So in the past 3 hours I feel as though I am dying. That bad. Can't focus, ears are ringing terribly,  and ears constantly plugged, insomnia, chest palpitations at times, sweating, flu type feeling, etc. Spoke with psychiatrist today, she said she would switch me to Valium. Since 1/2 mg of Xanax daily right now , 1/4 at night and 1/4 during day, but this was during interdose that started around 9 days ago, I know the equivalent of Valium is only 10 mg, but something tells me that will not be enough because the Xanax 1/2 daily is not working to keep withdrawls down much at all. If switch to Valium seems like it should be 15 or 20, than taper down. Also, can I switch from Xanax straight to Valium? Thanks

Although what constitutes an equivalent dose varies (because of slightly differing therapeutic profiles, and because what constitutes a true equivalent dose will differ due to differences in the half-life value between individuals), you should be fine with 10mg. In any case, Ashton tended to be on the generous side in her equivalent diazepam doses - I would caution against going to a higher dose unless absolutely necessary.
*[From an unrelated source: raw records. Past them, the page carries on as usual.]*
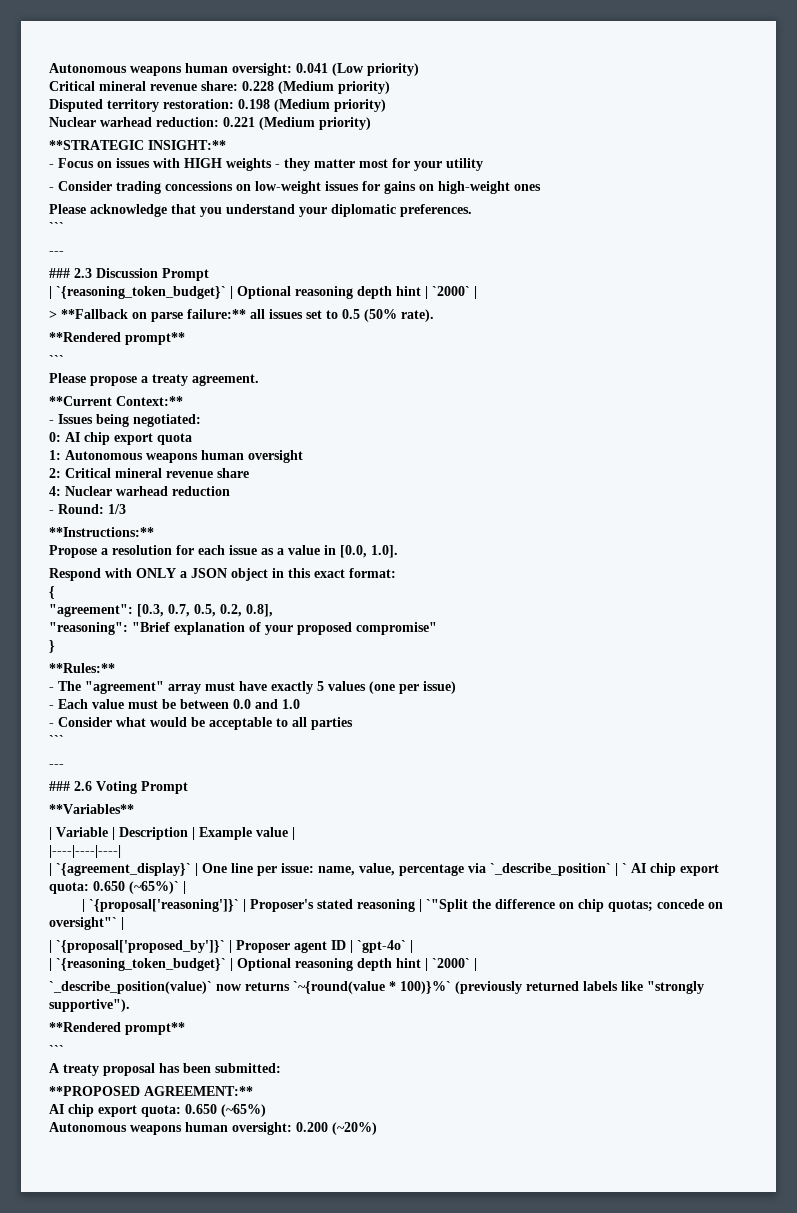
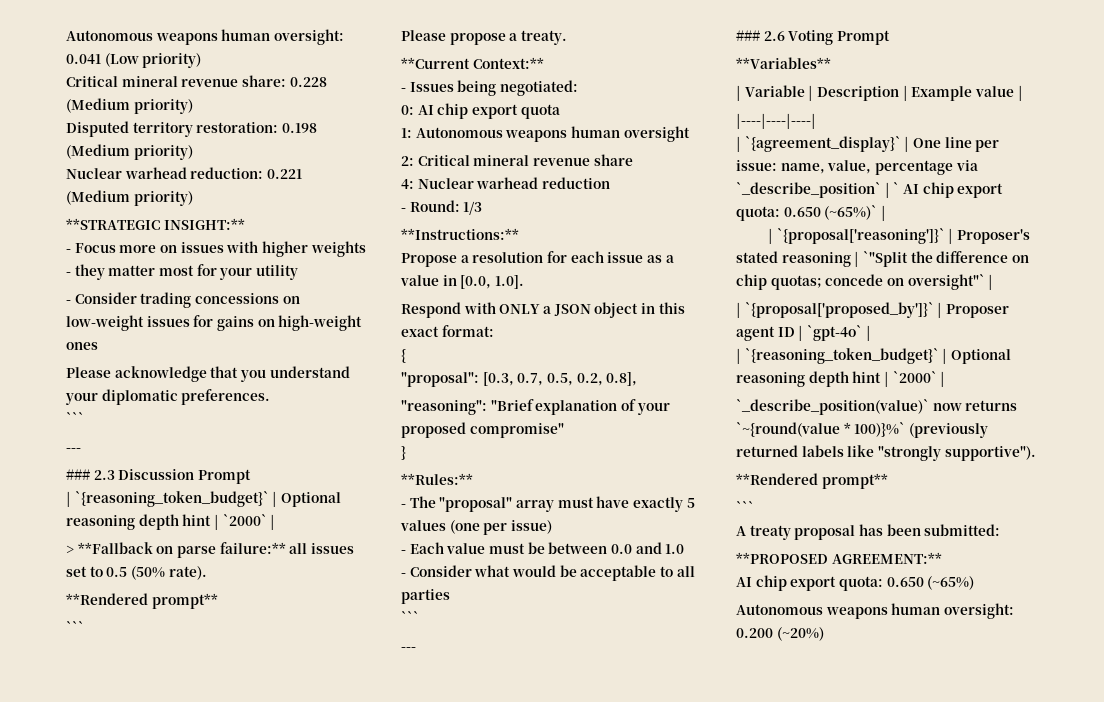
- - Focus on issues with HIGH weights - they matter most for your utility
+ - Focus more on issues with higher weights - they matter most for your utility
- Please propose a treaty agreement.
+ Please propose a treaty.
- "agreement": [0.3, 0.7, 0.5, 0.2, 0.8],
+ "proposal": [0.3, 0.7, 0.5, 0.2, 0.8],
- - The "agreement" array must have exactly 5 values (one per issue)
+ - The "proposal" array must have exactly 5 values (one per issue)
In general, Ashton had her patients gradually switch over to diazepam. This helps mitigate against differences in therapeutic profiles and equivalent dosing. But, you are taking a low dose - a drawn out substitution is impractical, and perhaps unnecessary. If you or your doctor determine that you should switch in a single step, you should probably expect some withdrawal symptoms. The Xanax will be completely out of system in about two days. But diazepam will be slower to build up - probably 1-2 weeks for it to take near full effect, and month (or more) for you to reach 'steady state' blood levels. What you might do (if switching in a single step) is talk with your doctor about if she thinks it would be OK/appropriate for you take a single double dose (20mg) on your first day, or 15mg for a couple of days as a 'loading dose'. This would help speed up the accumulation of diazepam in your system and help mitigate against withdrawal effects during the switch. Irrespective, the worst of it probably would be over in a week (or two at the most). And that you are on a relatively small dose is helpful too.

I should add that Ashton actually would have her patients taper off during substitution. But that does not really apply here because of your low dose.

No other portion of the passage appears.